I didn’t know how to answer such a simple, yet overwhelming question. The way Maya acted, the intensity of her anger, it all had me quite convinced that there was something between her and Jeremy. So, No– I wasn’t okay.
I had let my guard down and now I was hurting. I couldn’t sleep, I didn’t eat and I developed a habit of bursting into tears at random times. I went through my days consumed with the situation. Why couldn’t anything be easy? Why cant things just fall into place? I also began to have a lot of body anxiety because Maya is skinny. I started feeling like I was crazy to think Jeremy would choose me over her, despite my previous discoveries about what he’s attracted to. This went on for three days, until I slowly began to snap out of it. I went to my favorite yoga class, I started putting together extra-cute outfits for work… anything to make me feel better.

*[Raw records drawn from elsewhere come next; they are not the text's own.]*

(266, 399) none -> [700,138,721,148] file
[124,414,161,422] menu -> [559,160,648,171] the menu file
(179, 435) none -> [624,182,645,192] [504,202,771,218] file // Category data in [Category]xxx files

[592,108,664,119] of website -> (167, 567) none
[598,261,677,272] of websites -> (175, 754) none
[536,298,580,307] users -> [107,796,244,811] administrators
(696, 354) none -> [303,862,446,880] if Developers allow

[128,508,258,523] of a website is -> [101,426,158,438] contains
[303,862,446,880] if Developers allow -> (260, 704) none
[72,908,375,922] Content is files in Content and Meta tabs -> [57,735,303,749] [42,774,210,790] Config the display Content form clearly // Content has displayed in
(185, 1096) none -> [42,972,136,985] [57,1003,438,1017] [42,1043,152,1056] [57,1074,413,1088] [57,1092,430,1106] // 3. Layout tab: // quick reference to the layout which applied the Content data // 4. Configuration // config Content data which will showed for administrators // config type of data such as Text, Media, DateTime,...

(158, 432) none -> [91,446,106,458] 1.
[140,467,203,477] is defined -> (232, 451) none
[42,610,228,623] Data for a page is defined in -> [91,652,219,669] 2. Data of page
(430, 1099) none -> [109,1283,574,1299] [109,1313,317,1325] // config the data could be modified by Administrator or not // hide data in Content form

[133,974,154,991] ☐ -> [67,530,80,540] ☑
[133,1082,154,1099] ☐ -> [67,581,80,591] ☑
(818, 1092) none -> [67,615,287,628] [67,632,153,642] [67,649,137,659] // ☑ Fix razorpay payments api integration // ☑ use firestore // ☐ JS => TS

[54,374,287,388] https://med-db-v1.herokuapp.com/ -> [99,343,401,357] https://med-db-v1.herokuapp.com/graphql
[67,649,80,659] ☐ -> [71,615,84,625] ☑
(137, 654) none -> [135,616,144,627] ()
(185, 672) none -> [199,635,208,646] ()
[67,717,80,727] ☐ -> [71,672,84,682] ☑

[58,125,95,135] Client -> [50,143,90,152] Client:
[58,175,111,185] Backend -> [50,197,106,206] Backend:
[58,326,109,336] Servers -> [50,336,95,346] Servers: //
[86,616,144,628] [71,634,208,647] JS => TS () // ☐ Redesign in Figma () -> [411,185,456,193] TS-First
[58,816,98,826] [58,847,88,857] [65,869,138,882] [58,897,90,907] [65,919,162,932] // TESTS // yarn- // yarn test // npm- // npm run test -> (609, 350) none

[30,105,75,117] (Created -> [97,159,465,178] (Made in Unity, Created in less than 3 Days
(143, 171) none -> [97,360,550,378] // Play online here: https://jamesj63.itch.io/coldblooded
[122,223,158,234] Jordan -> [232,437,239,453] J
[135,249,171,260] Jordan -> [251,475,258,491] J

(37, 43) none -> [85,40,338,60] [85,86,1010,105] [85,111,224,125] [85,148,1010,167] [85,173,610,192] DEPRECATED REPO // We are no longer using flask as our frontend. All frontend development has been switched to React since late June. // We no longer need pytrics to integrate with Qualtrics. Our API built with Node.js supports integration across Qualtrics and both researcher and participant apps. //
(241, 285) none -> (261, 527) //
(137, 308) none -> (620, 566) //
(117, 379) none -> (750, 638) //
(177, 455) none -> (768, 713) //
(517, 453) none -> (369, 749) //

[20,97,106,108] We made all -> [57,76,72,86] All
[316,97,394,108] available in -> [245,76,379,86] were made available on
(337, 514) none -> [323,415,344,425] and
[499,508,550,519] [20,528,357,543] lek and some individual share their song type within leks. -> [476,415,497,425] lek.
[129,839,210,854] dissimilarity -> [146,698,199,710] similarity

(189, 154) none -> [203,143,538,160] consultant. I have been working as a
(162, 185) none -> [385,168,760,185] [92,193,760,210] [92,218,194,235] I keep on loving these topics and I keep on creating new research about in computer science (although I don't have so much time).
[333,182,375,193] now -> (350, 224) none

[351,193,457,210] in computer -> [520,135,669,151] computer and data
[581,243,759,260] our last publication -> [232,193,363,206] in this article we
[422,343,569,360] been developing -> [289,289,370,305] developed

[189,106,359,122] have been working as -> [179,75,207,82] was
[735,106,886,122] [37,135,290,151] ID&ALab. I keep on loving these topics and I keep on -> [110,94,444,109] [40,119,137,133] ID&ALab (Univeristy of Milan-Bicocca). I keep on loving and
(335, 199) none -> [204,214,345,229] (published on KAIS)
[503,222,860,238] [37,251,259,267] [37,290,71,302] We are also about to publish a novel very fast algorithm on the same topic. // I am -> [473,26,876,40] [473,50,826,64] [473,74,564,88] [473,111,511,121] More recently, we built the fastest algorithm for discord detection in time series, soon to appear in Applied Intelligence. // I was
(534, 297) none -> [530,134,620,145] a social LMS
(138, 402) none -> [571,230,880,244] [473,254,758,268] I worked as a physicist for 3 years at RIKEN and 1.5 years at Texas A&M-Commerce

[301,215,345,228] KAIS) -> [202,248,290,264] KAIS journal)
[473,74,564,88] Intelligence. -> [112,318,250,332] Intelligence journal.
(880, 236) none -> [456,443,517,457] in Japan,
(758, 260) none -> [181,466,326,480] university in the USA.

Then I got a text message from Jeremy:
“Are you going to Maya’s party on Sat?”
I completely forgot! Maya’s birthday was in two days… this was going to be tough because, despite all the recent confusion surrounding Jeremy, Maya and I are friends! I don’t dislike her at all, but I wasn’t sure I was ready to face a potential repeat of the last time the three of us were together. Somehow between me sending him a text saying I wasn’t sure if I was going, and Jeremy trying to convince me that “we should go”, we ended up making plans for him to come over to my apartment later that night.
My plan was to let him have the floor in the hopes that he would explain what was going on with him and Maya (and him and me for that matter). But that didn’t happen. He talked about everything and nothing… I could feel the frustration brewing inside of me until I blurted out:
“What happened the other night?”
He looked at me blankly.
“Why was Maya so upset?” I continued.
“I don’t know,” he said. “…I was just trying to talk to you.”
I wanted to punch him, but I pressed on.
“She seemed really upset, though…”
“Yeah– I don’t know what her problem was. I was trying to be nice to her, but she seemed like she was in a mood.” And with that, he shrugged and changed the subject.
I didn’t have the energy to steer the conversation back, and doing so would only make me look like a jealous brat, so I let it die. I was sure that my instincts were correct, but since he was going to pretend that he wasn’t involved with her, I’d just have to go along with it.
I was going to have to take things one step at a time and step one would be to toss my body anxiety aside, pull it together and go to Maya’s birthday….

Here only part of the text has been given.